Last winter, 460 bison were removed from the population by culling and hunting. Most of the hunting is by American Indian tribes with treaty rights. In its October report the Yellowstone Park said the removal of 600 to 900 bison this winter would reduce the herd to about 4,100 animals. Out of the total removal the agency suggested putting 120 juveniles and young adults in quarantine this winter. Last winter no animals were removed for quarantine because of a lack of facilities to hold the bison.
The park had the same objective for bison removal last year but didn’t hit the target because fewer animals left the park near Gardiner, the area where they are rounded up or hunted just outside the park boundary.
Population
Yellowstone’s bison are split into two populations, the northern and central herds, although there is some exchange. The northern population has been stable or growing with an October count of about 3,600. The central population, which winters along the Madison and Firehole rivers, has shrunk but stabilized at a lower level of 1,100. The makeup of the central herd has concerned the park’s bison biologists.
In its October report the agency noted that central herd contained more males (64%) than females, and a low juvenile population — 20% compared to the northern herd’s 27%.
“Since winter 2013-2014, managers have removed more than 1,233 calves and nearly 800 adolescents (12 to 16 months) from the bison population,” according to the Park Service. “Removing large numbers of calves and adolescents disproportionately reduces the number of animals reaching reproductive maturity.”
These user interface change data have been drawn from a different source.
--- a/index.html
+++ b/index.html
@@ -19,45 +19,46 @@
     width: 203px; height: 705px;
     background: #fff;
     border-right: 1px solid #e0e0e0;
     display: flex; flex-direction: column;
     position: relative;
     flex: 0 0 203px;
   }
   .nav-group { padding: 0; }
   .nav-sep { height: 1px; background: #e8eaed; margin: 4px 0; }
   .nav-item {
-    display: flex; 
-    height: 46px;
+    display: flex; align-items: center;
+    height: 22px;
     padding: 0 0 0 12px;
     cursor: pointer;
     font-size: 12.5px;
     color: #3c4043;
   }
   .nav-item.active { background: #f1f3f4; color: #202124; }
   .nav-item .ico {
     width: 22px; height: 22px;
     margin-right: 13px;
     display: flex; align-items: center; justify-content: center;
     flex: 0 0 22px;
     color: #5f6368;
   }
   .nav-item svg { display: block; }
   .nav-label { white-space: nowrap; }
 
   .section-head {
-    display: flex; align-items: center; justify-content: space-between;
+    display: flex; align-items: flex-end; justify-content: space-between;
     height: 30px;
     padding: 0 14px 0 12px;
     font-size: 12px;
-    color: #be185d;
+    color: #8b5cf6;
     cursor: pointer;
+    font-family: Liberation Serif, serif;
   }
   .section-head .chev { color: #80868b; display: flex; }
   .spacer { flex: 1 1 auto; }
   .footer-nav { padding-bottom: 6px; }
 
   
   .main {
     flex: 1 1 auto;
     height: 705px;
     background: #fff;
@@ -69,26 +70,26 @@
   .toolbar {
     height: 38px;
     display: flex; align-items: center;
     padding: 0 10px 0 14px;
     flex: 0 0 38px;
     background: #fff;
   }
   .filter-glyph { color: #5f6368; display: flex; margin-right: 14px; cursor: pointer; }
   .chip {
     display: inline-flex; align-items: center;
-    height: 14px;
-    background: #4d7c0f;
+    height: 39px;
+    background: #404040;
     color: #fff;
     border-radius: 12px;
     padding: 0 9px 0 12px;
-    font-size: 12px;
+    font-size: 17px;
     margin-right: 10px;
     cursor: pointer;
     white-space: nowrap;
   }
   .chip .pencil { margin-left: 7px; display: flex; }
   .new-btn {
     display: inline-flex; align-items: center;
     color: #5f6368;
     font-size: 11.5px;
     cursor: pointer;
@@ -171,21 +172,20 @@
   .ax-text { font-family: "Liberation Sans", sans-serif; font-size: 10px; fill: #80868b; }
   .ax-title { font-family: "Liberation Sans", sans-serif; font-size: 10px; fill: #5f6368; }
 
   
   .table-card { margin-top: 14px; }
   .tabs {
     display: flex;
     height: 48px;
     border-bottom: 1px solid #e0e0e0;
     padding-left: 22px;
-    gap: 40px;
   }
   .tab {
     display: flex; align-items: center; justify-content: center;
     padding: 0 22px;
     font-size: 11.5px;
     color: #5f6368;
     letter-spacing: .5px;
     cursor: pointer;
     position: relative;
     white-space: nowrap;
The trend has concerned park biologists who can control which animals they send to slaughter, but have no say in which animals hunters may kill.
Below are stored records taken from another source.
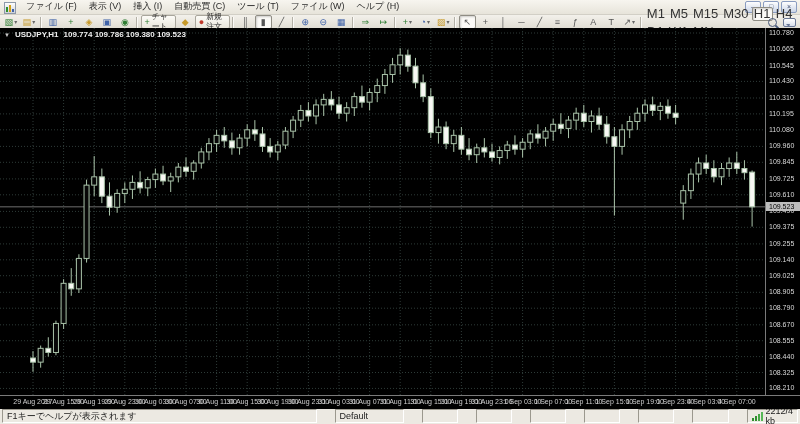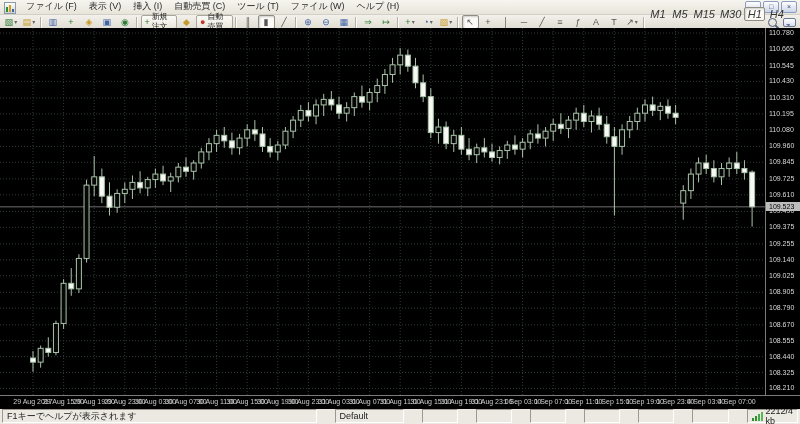--- a/index.html
+++ b/index.html
@@ -17,21 +17,21 @@
 
   
   #toolbar{height:14px;display:flex;align-items:center;background:linear-gradient(#f3f1eb,#dfdcd2);border-bottom:1px solid #b7b4aa;position:relative;padding-left:2px;}
   .tb{height:12px;min-width:13px;padding:0 1px;display:inline-flex;align-items:center;justify-content:center;margin:0 .5px;border:1px solid transparent;border-radius:2px;font-size:9px;line-height:10px;color:#4a4a4a;cursor:default;}
   .tb.pressed{background:#fbfaf7;border:1px solid #8f8d84;box-shadow:inset 1px 1px 2px rgba(0,0,0,.18);}
   .tb .caret{font-size:6px;margin-left:1px;color:#666;}
   .sep{width:0;height:11px;border-left:1px solid #b3b0a6;border-right:1px solid #fbfaf7;margin:0 2px;}
   .g{color:#2e7d32}.b{color:#3f62a8}.y{color:#c79a2a}.r{color:#c0392b}.k{color:#555}
   .tb-text{font-size:8px;color:#222;margin-left:2px;letter-spacing:-0.2px;}
   .btn3d{border:1px solid #a9a69c;background:linear-gradient(#fcfbf7,#e9e6db);border-radius:2px;padding:0 3px;}
-  .tf{font-size:11px;color:#333;min-width:17px;font-style:italic;}
+  .tf{font-size:13px;color:#333;min-width:17px;}
   #tb-right{position:absolute;right:4px;top:0;height:14px;display:flex;align-items:center;gap:6px;}
   .mag{width:7px;height:7px;border:1.5px solid #4a5a7a;border-radius:50%;position:relative;}
   .mag::after{content:"";position:absolute;width:4px;height:2px;background:#4a5a7a;transform:rotate(45deg);right:-3px;bottom:-2px;}
   .chat{width:11px;height:7px;border:1px solid #6a7896;border-radius:2px;position:relative;background:linear-gradient(#fff,#d7dde9);}
   .chat::after{content:"";position:absolute;left:2px;bottom:-4px;border:3px solid transparent;border-top-color:#6a7896;border-right-width:1px;}
 
   
   #chart-window{position:absolute;left:0;top:28px;width:800px;height:380px;background:#000;}
   #chart-svg{position:absolute;left:0;top:0;}
   #chart-title{position:absolute;left:4px;top:2px;display:flex;align-items:center;gap:5px;z-index:3;}
@@ -100,28 +100,28 @@
       </span>
     <span class="tb">
         <span class="b">▣</span>
       </span>
     <span class="tb">
         <span class="g">◉</span>
       </span>
     <span class="sep"></span>
     <span class="tb btn3d">
         <span class="g">+</span>
-        <span class="tb-text">新規注文</span>
+        <span class="tb-text">チャート</span>
       </span>
     <span class="tb">
         <span class="y">◆</span>
       </span>
     <span class="tb btn3d">
         <span class="r">●</span>
-        <span class="tb-text">自動売買</span>
+        <span class="tb-text">新規注文</span>
       </span>
     <span class="sep"></span>
     <span class="tb">
         <span class="k">║</span>
       </span>
     <span class="tb pressed">
         <span class="k">▮</span>
       </span>
     <span class="tb">
         <span class="k">╱</span>
@@ -431,20 +431,25 @@
         <rect x="719" y="140.53400000000056" width="5" height="8.298000000000314" fill="#070707" stroke="#a9c3a9" stroke-width="1"></rect>
         <line x1="729.15" y1="129.4700000000008" x2="729.15" y2="148.83200000000087" stroke="#a9c3a9" stroke-width="1"></line>
         <rect x="726.65" y="135.0019999999997" width="5" height="5.532000000000863" fill="#070707" stroke="#a9c3a9" stroke-width="1"></rect>
         <line x1="736.8000000000001" y1="123.93799999999993" x2="736.8000000000001" y2="146.06599999999946" stroke="#a9c3a9" stroke-width="1"></line>
         <rect x="734.3000000000001" y="135.0019999999997" width="5" height="5.532000000000863" fill="#f8f8f4" stroke="#a9c3a9" stroke-width="1"></rect>
         <line x1="744.45" y1="132.23600000000025" x2="744.45" y2="151.59800000000033" stroke="#a9c3a9" stroke-width="1"></line>
         <rect x="741.95" y="140.53400000000056" width="5" height="4.149000000000171" fill="#f8f8f4" stroke="#a9c3a9" stroke-width="1"></rect>
         <line x1="752.1" y1="142.47019999999998" x2="752.1" y2="198.6200000000008" stroke="#a9c3a9" stroke-width="1"></line>
         <rect x="749.6" y="144.12980000000005" width="5" height="34.71330000000066" fill="#f8f8f4" stroke="#a9c3a9" stroke-width="1"></rect>
       </svg>
+    <div id="chart-title">
+      <span id="collapse">▼</span>
+      <span class="title-txt">USDJPY,H1</span>
+      <span class="title-txt">109.774 109.786 109.380 109.523</span>
+    </div>
     <div id="price-axis">
         <div class="plabel" style="top: 1px; color: rgb(217, 217, 217);">110.780</div>
         <div class="plabel" style="top: 16.9045px; color: rgb(217, 217, 217);">110.665</div>
         <div class="plabel" style="top: 33.5005px; color: rgb(217, 217, 217);">110.545</div>
         <div class="plabel" style="top: 49.405px; color: rgb(217, 217, 217);">110.430</div>
         <div class="plabel" style="top: 66.001px; color: rgb(217, 217, 217);">110.310</div>
         <div class="plabel" style="top: 81.9055px; color: rgb(217, 217, 217);">110.195</div>
         <div class="plabel" style="top: 97.81px; color: rgb(217, 217, 217);">110.080</div>
         <div class="plabel" style="top: 114.406px; color: rgb(217, 217, 217);">109.960</div>
         <div class="plabel" style="top: 130.31px; color: rgb(217, 217, 217);">109.845</div>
“Continued removal of pre-reproductive and adult female bison has the potential to create a skewed population structure overrepresented by males and older females,” the agency wrote. “Continued biased removal of juvenile and adult female bison holds high potential to shift the bison population out of desired ranges.”
To conserve the Yellowstone bison, park biologists would rather see a reduction of the herd that removes mainly adults (80%), with the majority of those (75%) being males. Of the young animals removed, the park biologists would prefer to see only 10% calves, and 10% adolescents taken.